In a strange twist of blockchain events, EigenLayer found itself in the eye of a $6 million token storm, but its protocol? Still watertight, they say. On October 5, the Ethereum restaking protocol revealed that an attacker had snatched 1.6 million EIGEN tokens. So, the tokens changed hands, but the integrity of EigenLayer’s core stayed rock solid.
The commotion began on October 4, when EigenLayer noticed some “unapproved selling activity.” A wallet ending in “f10D” offloaded $5.7 million worth of EIGEN tokens, sparking an immediate investigation. So, Etherscan flagged the wallet as under scrutiny, because the sale didn’t add up.
Email Heist, Not a Protocol Breach
EigenLayer wasn’t shy in revealing the source of the breach. The team confirmed that a malicious actor had infiltrated an email thread, intercepting a token transfer from an investor. So, 1.6 million EIGEN tokens landed in the attacker’s hands. From there, the hacker quickly swapped them for stablecoins through a decentralized platform, and the stablecoins were funneled into centralized exchanges.
“The attacker sold these stolen EIGEN tokens via a decentralized swap platform and transferred stablecoins to centralized exchanges,” EigenLayer stated. Despite the theft, the team stressed that the breach wasn’t linked to any vulnerability within the protocol itself. This incident was more about human error, not code issues.
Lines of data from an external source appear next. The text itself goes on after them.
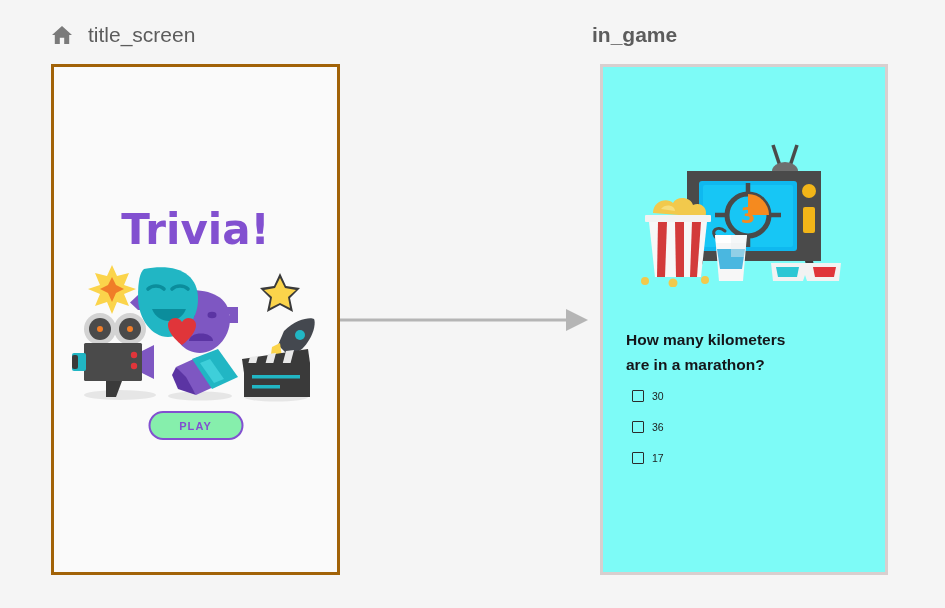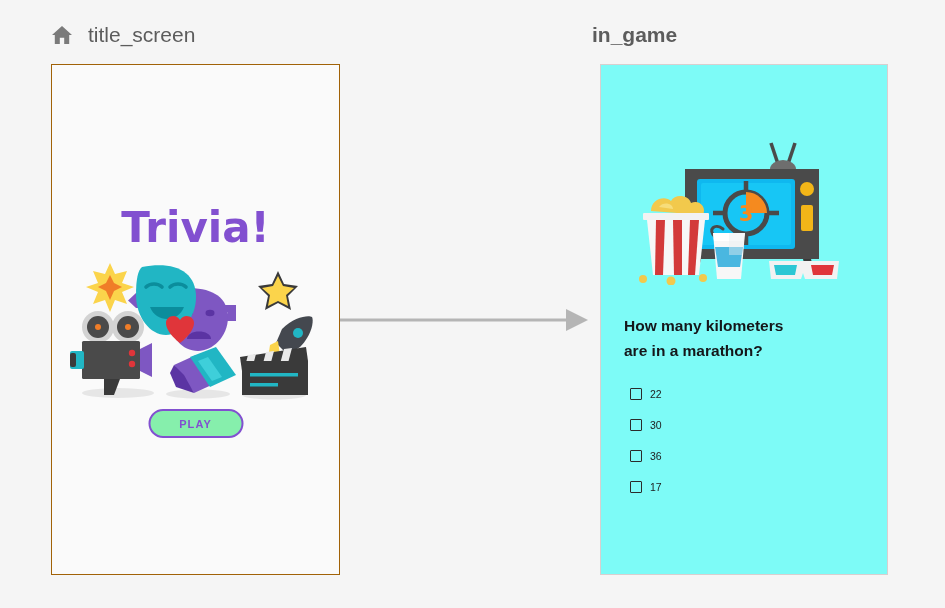--- a/index.html
+++ b/index.html
@@ -31,21 +31,21 @@
     white-space: nowrap;
   }
   #label-title { left: 51px; top: 23px; }
   #label-ingame { left: 592px; top: 23px; font-weight: bold; }
   .home-icon { display: block; }
 
   
   .screen-frame {
     position: absolute;
     box-sizing: border-box;
-    border: 1px solid #a16207;
+    border: 3px solid #a16207;
     overflow: hidden;
   }
   #frame-title {
     left: 51px;
     top: 64px;
     width: 289px;
     height: 511px;
     background: #fafafa;
   }
   #frame-ingame {
@@ -104,21 +104,21 @@
   .game-art {
     position: absolute;
     left: 28px;
     top: 68px;
     width: 216px;
     height: 152px;
   }
   .question {
     position: absolute;
     left: 23px;
-    top: 248px;
+    top: 260px;
     width: 230px;
     font-size: 15.5px;
     font-weight: bold;
     color: #15161a;
     line-height: 1.62;
     font-family: "Liberation Sans", sans-serif;
   }
   .answers {
     position: absolute;
     left: 29px;
@@ -322,24 +322,20 @@
     </div>
 
     <div class="question">
       <div>How many kilometers</div>
       <div>are in a marathon?</div>
     </div>
 
     <div class="answers">
       <div class="answer-row">
         <span class="checkbox"></span>
-        <span class="answer-label">22</span>
-      </div>
-      <div class="answer-row">
-        <span class="checkbox"></span>
         <span class="answer-label">30</span>
       </div>
       <div class="answer-row">
         <span class="checkbox"></span>
         <span class="answer-label">36</span>
       </div>
       <div class="answer-row">
         <span class="checkbox"></span>
         <span class="answer-label">17</span>
       </div>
Platforms Step In, Tokens Frozen
EigenLayer wasted no time getting in touch with exchanges and law enforcement. As a result, some of the stolen funds have already been frozen. So, the attacker might not get away clean after all. But even while tackling this, EigenLayer remained firm that their ecosystem remains untouched. They emphasized that the exploit didn’t compromise any onchain functionality.
Interestingly, this token heist happened just days after EIGEN tokens were unlocked on October 1. Initially priced at $3.85 on Binance, the token hit a fully diluted valuation of $6.5 billion. However, after the hack, EIGEN dropped to $3.38, and its valuation sank to $5.6 billion, nudging it down in the rankings.